Je sais qu’on déforme toujours et ma raison me force à croire que les cruelles paroles sont de Picabia.
Mais la chose est faite. Toi qui ne parles jamais de personne, toi qui refuses de “parler”, tu as parlé et de qui ? De moi qui t’adore et qui suis prêt à mourir pour toi et les tiens. Tu m’as perdu aux yeux de toute une jeunesse qui t’écoute comme l’Evangile. Tu as donné la plus belle arme à mes ennemis. Je souffre tellement que je voulais me tuer. Sans maman et l’Eglise je me jetais par la fenêtre.
Jean»
Le dispositif d’édition de cette correspondance a opté pour les italiques lorsque, sur le papier, le texte était souligné. C’est une disposition typographique canonique, plus fluide pour la lecture imprimée. Mais on imagine la lettre manuscrite, et les soulignements terribles d’expressions telles que «l’écroulement de ma vie» ou «moi qui t’adore…». Le «Mon cher Picasso» n’en est que plus poignant. Cocteau n’enrage pas, il est anéanti. La note la plus émouvante de cette lettre est sans doute celle qui fait référence à la jeunesse, cette jeunesse à qui Cocteau a toujours voulu s’adresser en premier lieu – c’est la destinataire première de La Difficulté d’être, par exemple. L’année 1926 se termine sur un raté, Cocteau est malade et ne peut venir déposer un cadeau sous le sapin pour le petit Paul. Quant à la réponse de Picasso à la lettre désespérée… elle n’existe pas dans le corpus.
Si Cocteau aimait et admirait Picasso d’une amitié et d’une admiration sans faille, la brouille de 1926 change son regard sur le travail de l’artiste espagnol : désormais, il peut devenir critique.

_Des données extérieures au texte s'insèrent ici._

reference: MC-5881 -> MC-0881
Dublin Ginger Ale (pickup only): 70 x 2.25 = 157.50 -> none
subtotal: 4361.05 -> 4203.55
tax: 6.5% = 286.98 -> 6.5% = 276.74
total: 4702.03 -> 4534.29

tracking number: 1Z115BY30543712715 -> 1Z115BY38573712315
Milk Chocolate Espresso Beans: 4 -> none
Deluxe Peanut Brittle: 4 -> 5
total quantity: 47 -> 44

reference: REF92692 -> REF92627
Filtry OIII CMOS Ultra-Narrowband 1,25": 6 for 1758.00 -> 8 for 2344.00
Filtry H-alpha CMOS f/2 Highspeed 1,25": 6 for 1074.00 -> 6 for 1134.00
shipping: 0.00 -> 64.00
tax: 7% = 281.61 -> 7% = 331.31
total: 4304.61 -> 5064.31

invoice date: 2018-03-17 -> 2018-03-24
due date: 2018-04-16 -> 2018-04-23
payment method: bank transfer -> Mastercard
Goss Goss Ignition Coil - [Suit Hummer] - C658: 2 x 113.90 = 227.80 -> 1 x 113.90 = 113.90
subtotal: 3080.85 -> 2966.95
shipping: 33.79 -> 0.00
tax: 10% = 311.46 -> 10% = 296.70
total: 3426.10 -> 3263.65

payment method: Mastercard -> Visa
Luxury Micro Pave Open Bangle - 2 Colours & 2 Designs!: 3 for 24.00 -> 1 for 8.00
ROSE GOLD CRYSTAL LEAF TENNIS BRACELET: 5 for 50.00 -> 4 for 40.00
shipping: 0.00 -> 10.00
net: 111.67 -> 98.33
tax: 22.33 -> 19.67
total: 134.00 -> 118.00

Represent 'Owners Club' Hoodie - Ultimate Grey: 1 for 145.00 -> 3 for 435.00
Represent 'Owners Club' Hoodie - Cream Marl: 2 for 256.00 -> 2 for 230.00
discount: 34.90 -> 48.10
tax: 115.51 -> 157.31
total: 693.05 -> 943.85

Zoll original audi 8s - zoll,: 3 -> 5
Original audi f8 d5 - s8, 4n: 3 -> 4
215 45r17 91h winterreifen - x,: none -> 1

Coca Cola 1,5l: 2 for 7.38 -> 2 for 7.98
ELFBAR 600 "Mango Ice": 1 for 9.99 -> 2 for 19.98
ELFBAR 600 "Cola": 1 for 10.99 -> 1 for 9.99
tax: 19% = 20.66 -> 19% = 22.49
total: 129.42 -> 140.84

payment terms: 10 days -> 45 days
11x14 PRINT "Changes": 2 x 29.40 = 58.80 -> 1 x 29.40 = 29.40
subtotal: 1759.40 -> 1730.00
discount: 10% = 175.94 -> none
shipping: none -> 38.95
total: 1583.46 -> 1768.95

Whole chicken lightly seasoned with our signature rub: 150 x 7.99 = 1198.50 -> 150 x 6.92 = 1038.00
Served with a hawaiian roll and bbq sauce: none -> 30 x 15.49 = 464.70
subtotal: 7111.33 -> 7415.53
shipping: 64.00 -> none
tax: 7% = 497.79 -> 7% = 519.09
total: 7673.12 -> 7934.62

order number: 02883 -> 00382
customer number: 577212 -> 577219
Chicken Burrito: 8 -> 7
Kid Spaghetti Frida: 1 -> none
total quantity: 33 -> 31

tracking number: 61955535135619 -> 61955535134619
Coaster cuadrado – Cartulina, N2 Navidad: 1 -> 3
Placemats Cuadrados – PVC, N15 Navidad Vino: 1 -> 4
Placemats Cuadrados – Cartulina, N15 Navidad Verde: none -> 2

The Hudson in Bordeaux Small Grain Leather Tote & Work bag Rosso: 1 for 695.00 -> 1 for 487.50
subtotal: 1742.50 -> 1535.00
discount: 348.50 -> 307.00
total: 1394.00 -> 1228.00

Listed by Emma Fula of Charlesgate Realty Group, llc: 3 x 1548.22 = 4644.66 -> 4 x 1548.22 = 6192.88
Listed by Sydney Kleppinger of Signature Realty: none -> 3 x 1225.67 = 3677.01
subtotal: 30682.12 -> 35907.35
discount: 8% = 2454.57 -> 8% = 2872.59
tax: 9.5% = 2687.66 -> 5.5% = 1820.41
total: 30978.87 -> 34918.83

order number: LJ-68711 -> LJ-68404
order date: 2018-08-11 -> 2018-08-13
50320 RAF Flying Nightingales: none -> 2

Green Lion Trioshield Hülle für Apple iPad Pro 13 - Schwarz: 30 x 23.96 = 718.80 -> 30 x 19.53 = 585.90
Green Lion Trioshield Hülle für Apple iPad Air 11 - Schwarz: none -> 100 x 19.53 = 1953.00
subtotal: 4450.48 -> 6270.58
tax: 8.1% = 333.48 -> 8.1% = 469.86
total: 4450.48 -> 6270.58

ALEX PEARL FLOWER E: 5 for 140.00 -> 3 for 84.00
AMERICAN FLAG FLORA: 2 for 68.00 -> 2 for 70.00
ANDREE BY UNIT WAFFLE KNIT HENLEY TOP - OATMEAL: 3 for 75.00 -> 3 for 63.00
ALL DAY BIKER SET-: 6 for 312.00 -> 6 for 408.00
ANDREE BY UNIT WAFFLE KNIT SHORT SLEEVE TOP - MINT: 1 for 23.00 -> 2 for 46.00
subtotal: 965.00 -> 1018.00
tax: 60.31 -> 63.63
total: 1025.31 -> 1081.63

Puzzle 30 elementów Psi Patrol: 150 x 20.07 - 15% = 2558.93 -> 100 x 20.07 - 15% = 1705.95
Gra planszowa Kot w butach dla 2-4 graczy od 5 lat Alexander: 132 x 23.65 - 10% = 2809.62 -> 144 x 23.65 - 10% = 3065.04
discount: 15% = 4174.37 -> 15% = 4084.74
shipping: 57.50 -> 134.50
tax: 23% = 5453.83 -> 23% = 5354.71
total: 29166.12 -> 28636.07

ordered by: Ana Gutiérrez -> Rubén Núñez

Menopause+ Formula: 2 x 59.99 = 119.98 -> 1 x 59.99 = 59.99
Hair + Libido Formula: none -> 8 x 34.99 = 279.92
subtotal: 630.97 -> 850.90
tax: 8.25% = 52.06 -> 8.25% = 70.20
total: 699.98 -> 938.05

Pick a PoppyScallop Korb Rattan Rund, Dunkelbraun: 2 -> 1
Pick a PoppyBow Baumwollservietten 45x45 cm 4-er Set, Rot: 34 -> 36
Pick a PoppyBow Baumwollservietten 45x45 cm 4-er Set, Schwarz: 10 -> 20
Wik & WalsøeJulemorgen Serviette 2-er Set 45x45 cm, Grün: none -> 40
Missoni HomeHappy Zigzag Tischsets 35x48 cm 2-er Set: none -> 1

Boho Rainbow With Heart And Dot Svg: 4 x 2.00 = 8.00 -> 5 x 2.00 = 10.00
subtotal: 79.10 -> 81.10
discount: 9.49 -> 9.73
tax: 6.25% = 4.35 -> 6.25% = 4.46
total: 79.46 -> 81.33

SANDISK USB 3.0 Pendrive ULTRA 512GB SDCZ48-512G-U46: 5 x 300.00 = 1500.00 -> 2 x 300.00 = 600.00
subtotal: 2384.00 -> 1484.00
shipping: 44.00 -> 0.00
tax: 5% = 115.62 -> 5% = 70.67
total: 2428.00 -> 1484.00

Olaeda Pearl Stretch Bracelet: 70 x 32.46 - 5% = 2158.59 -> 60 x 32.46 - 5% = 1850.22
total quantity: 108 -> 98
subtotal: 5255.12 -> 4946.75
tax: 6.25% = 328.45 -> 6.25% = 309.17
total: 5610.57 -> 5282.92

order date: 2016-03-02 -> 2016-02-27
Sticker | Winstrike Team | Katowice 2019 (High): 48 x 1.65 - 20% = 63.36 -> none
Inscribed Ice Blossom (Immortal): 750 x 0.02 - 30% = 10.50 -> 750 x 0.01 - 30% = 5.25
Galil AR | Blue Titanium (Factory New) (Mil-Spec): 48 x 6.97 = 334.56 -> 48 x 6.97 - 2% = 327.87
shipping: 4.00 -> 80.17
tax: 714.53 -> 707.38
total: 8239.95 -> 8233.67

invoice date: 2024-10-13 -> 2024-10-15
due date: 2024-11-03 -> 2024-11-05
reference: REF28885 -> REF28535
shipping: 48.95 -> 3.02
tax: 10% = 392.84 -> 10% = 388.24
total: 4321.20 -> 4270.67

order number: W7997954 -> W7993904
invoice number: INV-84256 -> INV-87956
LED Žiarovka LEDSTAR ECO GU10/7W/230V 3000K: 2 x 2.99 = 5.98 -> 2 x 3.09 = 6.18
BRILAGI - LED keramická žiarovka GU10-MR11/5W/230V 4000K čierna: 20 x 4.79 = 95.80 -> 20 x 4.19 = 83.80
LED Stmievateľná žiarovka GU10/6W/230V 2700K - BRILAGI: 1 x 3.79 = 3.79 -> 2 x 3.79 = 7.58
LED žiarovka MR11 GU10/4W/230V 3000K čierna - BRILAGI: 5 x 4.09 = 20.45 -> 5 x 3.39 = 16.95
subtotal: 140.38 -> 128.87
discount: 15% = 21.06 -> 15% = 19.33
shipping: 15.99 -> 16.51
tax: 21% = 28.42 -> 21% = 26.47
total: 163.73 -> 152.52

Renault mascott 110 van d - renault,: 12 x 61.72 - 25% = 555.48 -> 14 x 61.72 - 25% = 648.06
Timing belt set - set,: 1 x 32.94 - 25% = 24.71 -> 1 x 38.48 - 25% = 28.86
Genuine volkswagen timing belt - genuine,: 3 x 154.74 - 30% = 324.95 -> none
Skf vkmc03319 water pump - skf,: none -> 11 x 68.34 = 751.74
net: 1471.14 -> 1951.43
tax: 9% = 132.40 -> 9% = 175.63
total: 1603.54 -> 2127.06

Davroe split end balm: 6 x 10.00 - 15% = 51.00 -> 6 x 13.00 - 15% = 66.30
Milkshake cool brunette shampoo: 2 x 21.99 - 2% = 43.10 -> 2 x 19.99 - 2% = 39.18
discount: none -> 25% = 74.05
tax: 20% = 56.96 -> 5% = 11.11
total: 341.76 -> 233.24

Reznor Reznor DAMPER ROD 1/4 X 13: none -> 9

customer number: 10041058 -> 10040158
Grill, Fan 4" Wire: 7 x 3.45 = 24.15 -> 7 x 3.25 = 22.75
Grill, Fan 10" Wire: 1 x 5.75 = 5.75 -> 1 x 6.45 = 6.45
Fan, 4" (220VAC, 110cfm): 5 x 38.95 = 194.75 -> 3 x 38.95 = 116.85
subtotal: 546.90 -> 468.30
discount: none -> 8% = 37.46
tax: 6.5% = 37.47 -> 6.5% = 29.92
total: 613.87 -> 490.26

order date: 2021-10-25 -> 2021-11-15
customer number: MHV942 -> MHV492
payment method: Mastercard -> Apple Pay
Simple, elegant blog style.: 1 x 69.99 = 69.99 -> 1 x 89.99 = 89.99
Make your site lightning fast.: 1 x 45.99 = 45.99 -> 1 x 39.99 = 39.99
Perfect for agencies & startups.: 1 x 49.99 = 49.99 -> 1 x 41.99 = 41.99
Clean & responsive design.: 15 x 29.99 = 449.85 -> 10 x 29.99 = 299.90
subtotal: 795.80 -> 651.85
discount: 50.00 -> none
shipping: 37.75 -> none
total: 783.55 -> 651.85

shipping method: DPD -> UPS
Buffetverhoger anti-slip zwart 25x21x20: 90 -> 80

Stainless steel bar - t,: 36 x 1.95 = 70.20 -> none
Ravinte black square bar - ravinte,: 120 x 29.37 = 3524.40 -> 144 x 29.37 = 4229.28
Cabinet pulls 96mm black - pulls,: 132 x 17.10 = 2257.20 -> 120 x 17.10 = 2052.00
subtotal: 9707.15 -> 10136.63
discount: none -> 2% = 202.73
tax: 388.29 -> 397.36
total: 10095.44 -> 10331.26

Pour une grande partie du public, l’amitié entre Cocteau et Picasso est symbolisée, matérialisée, par les photographies de Lucien Clergue montrant les deux artistes sur des gradins d’arènes et assistant à des corridas. Ce sont les images de la dernière période de l’amitié non pas retrouvée, mais à peu près réamorcée. Avant ces clichés-là, toute une histoire s’est nouée et dénouée, une histoire singulière entre deux artistes – l’un de talent, l’autre de génie –, mais une histoire, aussi, qui balaie le spectre artistique et politique d’une cinquantaine d’années du XXe siècle. Cubisme, Ballets russes, Guernica, Occupation et épuration, Dora Maar, Jean Marais, la poésie cinématographique de Cocteau, les céramiques de Picasso, le ciel de Méditerranée…
Cette très belle édition de la correspondance Picasso/Cocteau permet de mesurer le bouillonnement artistique du siècle passé. On y trouvera, outre les lettres, un appareil critique remarquable de clarté, et des illustrations qui, plus qu’elles ne balisent la correspondance, l’enrichissent et l’amplifient. Car le dialogue Picasso/Cocteau s’est exprimé également graphiquement. Non seulement au cœur même des missives, mais aussi dans les ouvrages de bibliophilie que Picasso a illustrés sur des textes de Cocteau, et dans leurs différentes productions graphiques, picturales, monumentales. Ces deux-là, Jean et Pablo, ont écrit à leur manière, et de différentes manières, sur fond d’amitié à la fois rayonnante et difficile, fusionnelle et méfiante, chaleureuse et distante, un pan essentiel de l’histoire artistique du XXe siècle.